K-fold cross-validation

K-fold cross-validation is a machine learning strategy for assessing whether a classifier can be successfully trained on data with known categories. In OTU analysis, observations are samples and categories are specified by metadata (healthy / sick, day / night etc.).

If k-fold cross-validation reports high accuracy, this usually implies that the frequencies of some OTUs correlate with metadata states. For example, an OTU might have high frequency in a sick patient but low frequency in a healthy patient. See OTU importance for further discussion.

Samples labeled with known categories are randomly split into two subsets: a training set and a test set. The training set is used to train the classifier, which then predicts categories of samples in the test set. Accuracy is measured by comparing the predicted categories with the true categories. This process is repeated several times and the accuracy is averaged.

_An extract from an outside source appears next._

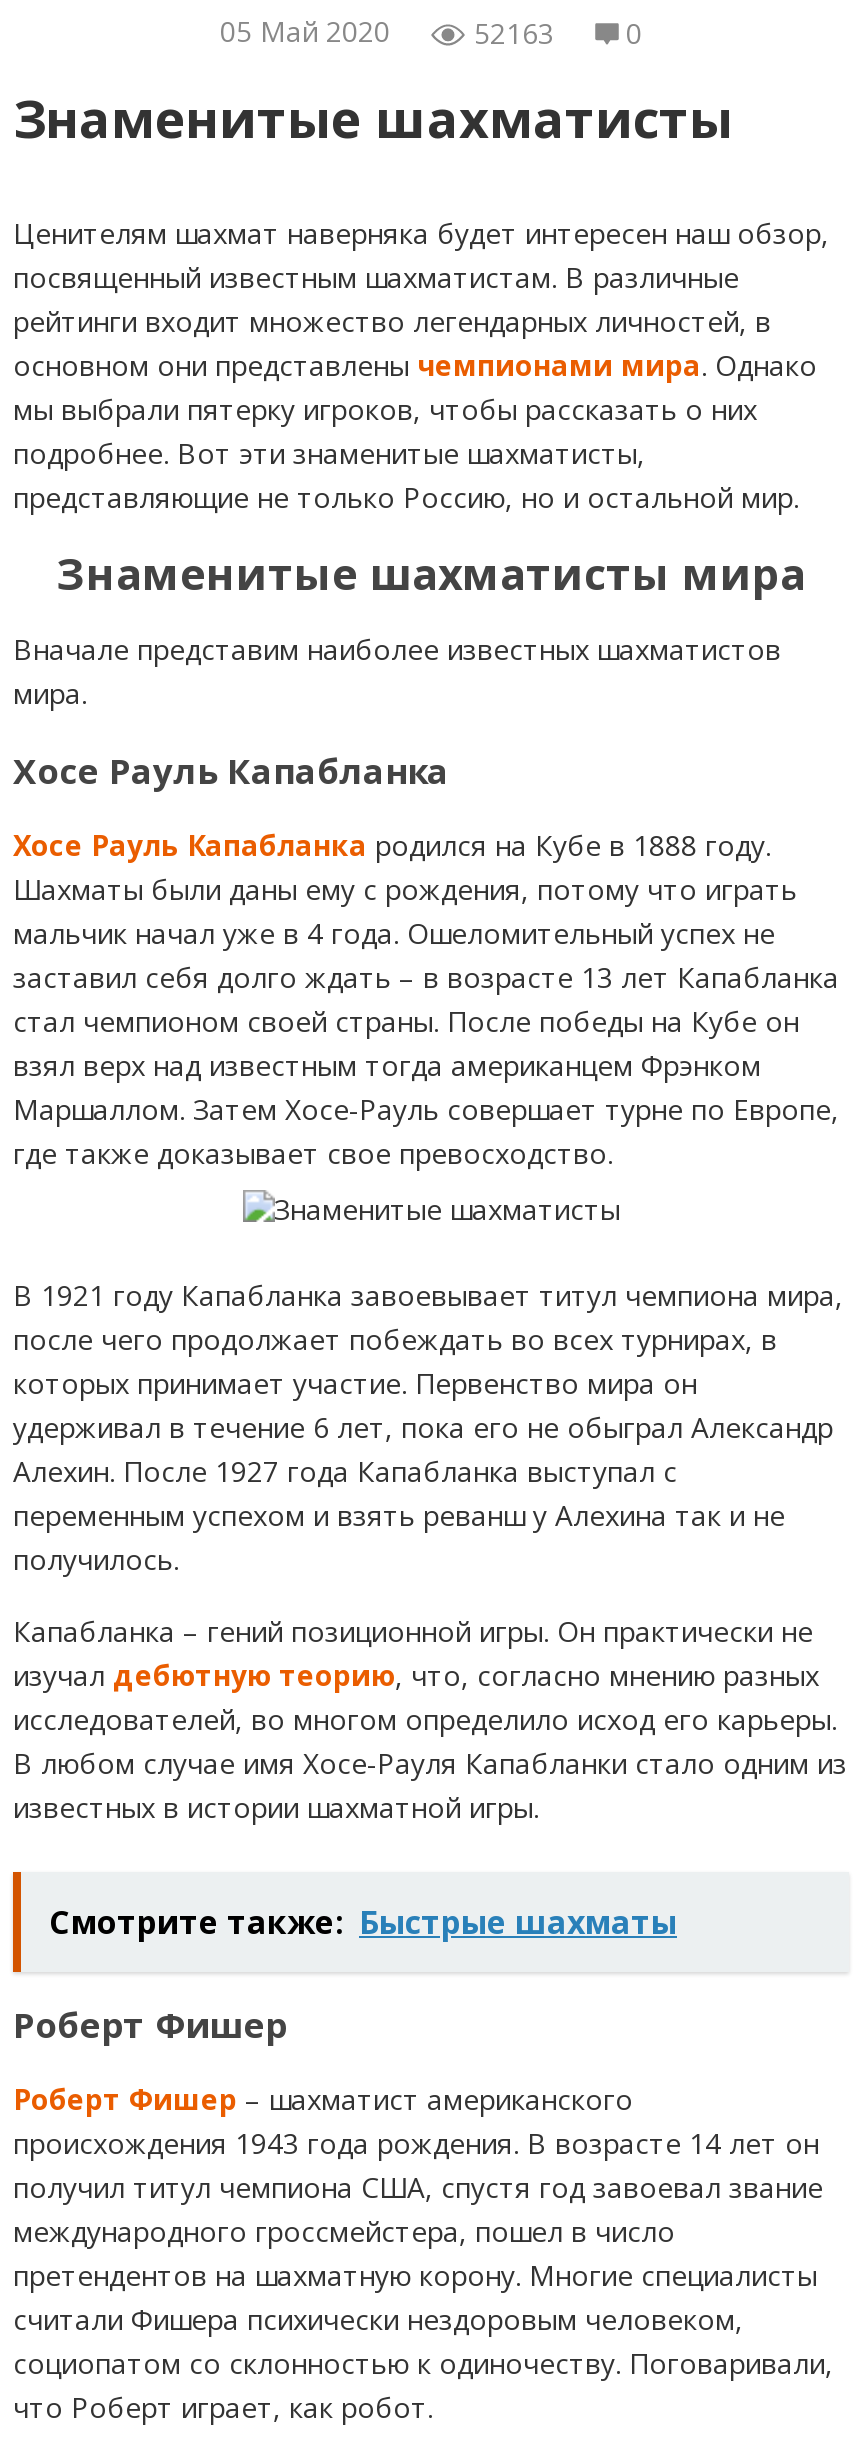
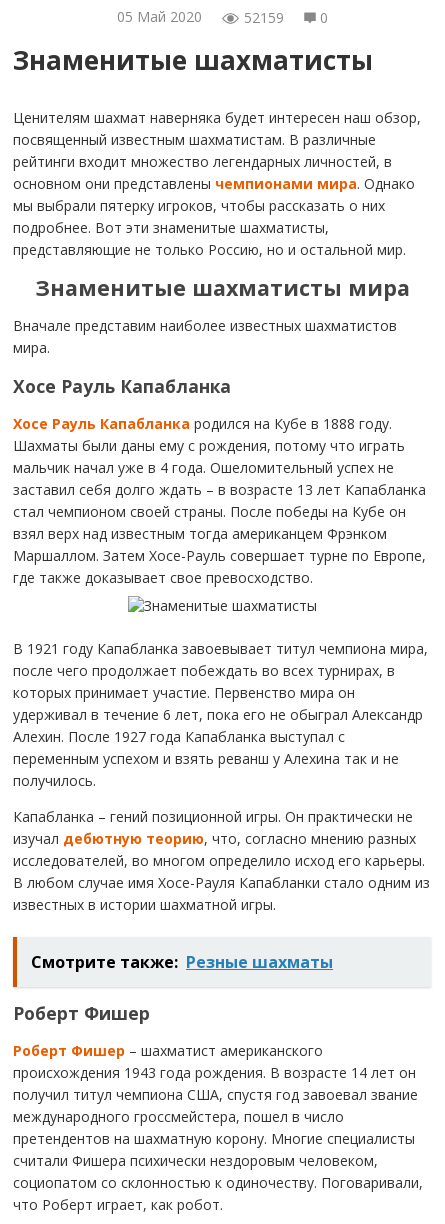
- 52163 0
+ 52159 0

- Смотрите также: Быстрые шахматы
+ Смотрите также: Резные шахматы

The "k" in k-fold usually refers both to the fraction of observations in the test set and the number of iterations. For example, with 5-fold cross-validation, 1/5th of the samples are assigned to the test set, and this is repeated 5 times.

Accuracy can be measured in many different ways. One approach is simply to count the number of correct and wrong predictions, ignoring the confidence value reported by the classifier except to assign the category with highest confidence. For a binary classifier (i.e. a classifier for exactly two categories), confidence can be included in the assessment by making a ROC curve. Many different accuracy metrics can be calculated, e.g. sensitivity, specificity, positive predictive value, Matthews' Correlation Coefficient etc.; see Wikipedia article for details.

In OTU analysis, the choice of accuracy metric and its numerical value are usually not very interesting. The key question is whether the accuracy is much better than a random guess, a little better than a random guess, or not better at all. If the accuracy is better than guessing, then there is information in the OTU frequencies, and the next step is then to figure out which OTUs are informative.